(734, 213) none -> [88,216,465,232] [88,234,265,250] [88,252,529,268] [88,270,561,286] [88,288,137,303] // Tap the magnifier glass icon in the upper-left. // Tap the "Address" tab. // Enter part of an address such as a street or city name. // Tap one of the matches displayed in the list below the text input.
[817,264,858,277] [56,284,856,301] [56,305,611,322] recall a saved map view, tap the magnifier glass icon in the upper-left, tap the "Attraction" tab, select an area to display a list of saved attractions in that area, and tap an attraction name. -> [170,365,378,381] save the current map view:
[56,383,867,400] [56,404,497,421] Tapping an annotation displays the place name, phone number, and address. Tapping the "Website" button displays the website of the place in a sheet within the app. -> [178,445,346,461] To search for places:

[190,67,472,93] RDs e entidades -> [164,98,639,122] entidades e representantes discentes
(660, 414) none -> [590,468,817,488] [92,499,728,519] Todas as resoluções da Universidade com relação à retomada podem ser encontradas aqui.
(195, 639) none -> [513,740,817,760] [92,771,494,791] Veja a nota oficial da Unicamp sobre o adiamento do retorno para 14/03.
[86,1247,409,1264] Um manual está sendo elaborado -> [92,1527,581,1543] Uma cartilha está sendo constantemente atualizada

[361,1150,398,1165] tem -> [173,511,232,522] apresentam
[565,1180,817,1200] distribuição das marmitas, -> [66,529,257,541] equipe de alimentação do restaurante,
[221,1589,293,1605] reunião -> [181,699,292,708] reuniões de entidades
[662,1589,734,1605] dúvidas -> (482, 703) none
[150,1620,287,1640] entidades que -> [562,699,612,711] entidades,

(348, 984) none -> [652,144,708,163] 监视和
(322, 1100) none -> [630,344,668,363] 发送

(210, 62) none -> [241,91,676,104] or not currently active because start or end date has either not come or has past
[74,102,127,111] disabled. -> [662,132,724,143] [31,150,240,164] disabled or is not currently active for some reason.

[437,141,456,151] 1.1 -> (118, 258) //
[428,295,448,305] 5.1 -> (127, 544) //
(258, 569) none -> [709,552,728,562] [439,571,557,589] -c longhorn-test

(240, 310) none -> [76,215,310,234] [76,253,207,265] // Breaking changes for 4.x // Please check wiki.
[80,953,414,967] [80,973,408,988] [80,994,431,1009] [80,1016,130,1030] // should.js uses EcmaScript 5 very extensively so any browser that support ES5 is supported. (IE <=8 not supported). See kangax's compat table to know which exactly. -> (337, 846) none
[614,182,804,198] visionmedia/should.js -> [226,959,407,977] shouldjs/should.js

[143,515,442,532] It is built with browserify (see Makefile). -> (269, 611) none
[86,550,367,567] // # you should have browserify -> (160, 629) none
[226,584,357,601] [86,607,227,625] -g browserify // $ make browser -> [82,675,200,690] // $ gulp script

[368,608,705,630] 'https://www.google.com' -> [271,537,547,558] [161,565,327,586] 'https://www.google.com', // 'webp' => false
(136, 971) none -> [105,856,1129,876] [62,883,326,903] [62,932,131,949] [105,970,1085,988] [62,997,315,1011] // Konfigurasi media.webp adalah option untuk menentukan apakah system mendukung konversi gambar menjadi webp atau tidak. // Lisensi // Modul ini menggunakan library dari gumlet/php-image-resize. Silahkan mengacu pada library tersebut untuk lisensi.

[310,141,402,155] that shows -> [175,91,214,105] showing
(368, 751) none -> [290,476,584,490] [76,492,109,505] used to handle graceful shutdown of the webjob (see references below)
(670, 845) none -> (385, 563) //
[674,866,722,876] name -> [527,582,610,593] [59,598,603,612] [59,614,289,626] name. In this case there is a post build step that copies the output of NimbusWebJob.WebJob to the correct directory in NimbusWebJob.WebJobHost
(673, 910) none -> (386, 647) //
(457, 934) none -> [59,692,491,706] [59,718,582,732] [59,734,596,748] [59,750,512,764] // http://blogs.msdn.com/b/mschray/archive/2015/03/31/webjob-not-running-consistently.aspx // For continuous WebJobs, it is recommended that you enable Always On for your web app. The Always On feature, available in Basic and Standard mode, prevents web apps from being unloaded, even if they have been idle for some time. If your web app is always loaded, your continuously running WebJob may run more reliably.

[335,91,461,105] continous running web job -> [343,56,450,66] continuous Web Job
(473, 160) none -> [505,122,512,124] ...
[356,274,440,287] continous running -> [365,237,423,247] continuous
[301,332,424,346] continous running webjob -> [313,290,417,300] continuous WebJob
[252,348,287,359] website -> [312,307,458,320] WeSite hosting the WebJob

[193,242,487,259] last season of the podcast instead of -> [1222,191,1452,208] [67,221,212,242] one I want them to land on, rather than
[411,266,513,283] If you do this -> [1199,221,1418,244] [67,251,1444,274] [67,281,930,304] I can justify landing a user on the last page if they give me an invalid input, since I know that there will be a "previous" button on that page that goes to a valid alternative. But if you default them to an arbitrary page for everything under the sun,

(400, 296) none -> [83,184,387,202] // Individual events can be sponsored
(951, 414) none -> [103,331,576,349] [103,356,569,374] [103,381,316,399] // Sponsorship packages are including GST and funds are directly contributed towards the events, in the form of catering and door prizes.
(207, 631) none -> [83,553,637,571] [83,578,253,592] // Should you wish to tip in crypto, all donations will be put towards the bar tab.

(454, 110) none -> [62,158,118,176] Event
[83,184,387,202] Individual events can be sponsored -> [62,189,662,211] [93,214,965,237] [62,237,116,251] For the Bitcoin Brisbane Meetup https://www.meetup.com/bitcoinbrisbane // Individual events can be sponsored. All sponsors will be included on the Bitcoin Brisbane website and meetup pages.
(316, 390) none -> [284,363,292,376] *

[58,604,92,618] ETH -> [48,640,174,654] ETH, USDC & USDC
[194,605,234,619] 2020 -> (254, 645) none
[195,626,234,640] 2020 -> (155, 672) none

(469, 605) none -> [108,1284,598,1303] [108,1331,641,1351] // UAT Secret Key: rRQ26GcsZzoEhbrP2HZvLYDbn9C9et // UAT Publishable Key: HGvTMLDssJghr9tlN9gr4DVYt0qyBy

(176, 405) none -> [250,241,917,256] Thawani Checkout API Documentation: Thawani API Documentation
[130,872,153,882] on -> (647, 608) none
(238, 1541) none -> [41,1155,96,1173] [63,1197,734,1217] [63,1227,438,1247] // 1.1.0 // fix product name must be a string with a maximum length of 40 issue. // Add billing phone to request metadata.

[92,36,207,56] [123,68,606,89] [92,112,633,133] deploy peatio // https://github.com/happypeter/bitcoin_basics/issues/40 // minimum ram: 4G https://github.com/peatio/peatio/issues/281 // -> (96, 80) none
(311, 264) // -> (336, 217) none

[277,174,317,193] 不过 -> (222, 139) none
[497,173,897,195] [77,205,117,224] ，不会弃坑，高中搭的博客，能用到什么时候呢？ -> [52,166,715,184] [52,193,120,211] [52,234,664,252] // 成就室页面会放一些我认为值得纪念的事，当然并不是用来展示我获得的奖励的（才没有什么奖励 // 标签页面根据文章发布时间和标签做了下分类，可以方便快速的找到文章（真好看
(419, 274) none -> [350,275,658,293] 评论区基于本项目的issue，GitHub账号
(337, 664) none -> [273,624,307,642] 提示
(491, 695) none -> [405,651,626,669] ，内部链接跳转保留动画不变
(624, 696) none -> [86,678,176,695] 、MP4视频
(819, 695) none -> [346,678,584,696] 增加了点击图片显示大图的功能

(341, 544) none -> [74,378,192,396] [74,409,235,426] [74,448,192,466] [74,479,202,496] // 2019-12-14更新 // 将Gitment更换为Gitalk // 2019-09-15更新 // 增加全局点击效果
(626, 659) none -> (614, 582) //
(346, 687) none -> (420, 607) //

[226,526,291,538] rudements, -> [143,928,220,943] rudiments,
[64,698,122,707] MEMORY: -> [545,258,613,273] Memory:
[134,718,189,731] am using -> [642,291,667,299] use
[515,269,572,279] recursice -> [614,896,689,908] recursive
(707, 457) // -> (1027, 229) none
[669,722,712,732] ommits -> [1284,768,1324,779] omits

• **Your objective**: Each line from the one that contains "[497,173,897,195] [77,205,117,224] ，不会弃坑，高中搭的博客，能用到什么时候呢？" through the end of the records must be repeated exactly. No other line belongs in the answer.

• **Answer for the task**:
[497,173,897,195] [77,205,117,224] ，不会弃坑，高中搭的博客，能用到什么时候呢？ -> [52,166,715,184] [52,193,120,211] [52,234,664,252] // 成就室页面会放一些我认为值得纪念的事，当然并不是用来展示我获得的奖励的（才没有什么奖励 // 标签页面根据文章发布时间和标签做了下分类，可以方便快速的找到文章（真好看
(419, 274) none -> [350,275,658,293] 评论区基于本项目的issue，GitHub账号
(337, 664) none -> [273,624,307,642] 提示
(491, 695) none -> [405,651,626,669] ，内部链接跳转保留动画不变
(624, 696) none -> [86,678,176,695] 、MP4视频
(819, 695) none -> [346,678,584,696] 增加了点击图片显示大图的功能

(341, 544) none -> [74,378,192,396] [74,409,235,426] [74,448,192,466] [74,479,202,496] // 2019-12-14更新 // 将Gitment更换为Gitalk // 2019-09-15更新 // 增加全局点击效果
(626, 659) none -> (614, 582) //
(346, 687) none -> (420, 607) //

[226,526,291,538] rudements, -> [143,928,220,943] rudiments,
[64,698,122,707] MEMORY: -> [545,258,613,273] Memory:
[134,718,189,731] am using -> [642,291,667,299] use
[515,269,572,279] recursice -> [614,896,689,908] recursive
(707, 457) // -> (1027, 229) none
[669,722,712,732] ommits -> [1284,768,1324,779] omits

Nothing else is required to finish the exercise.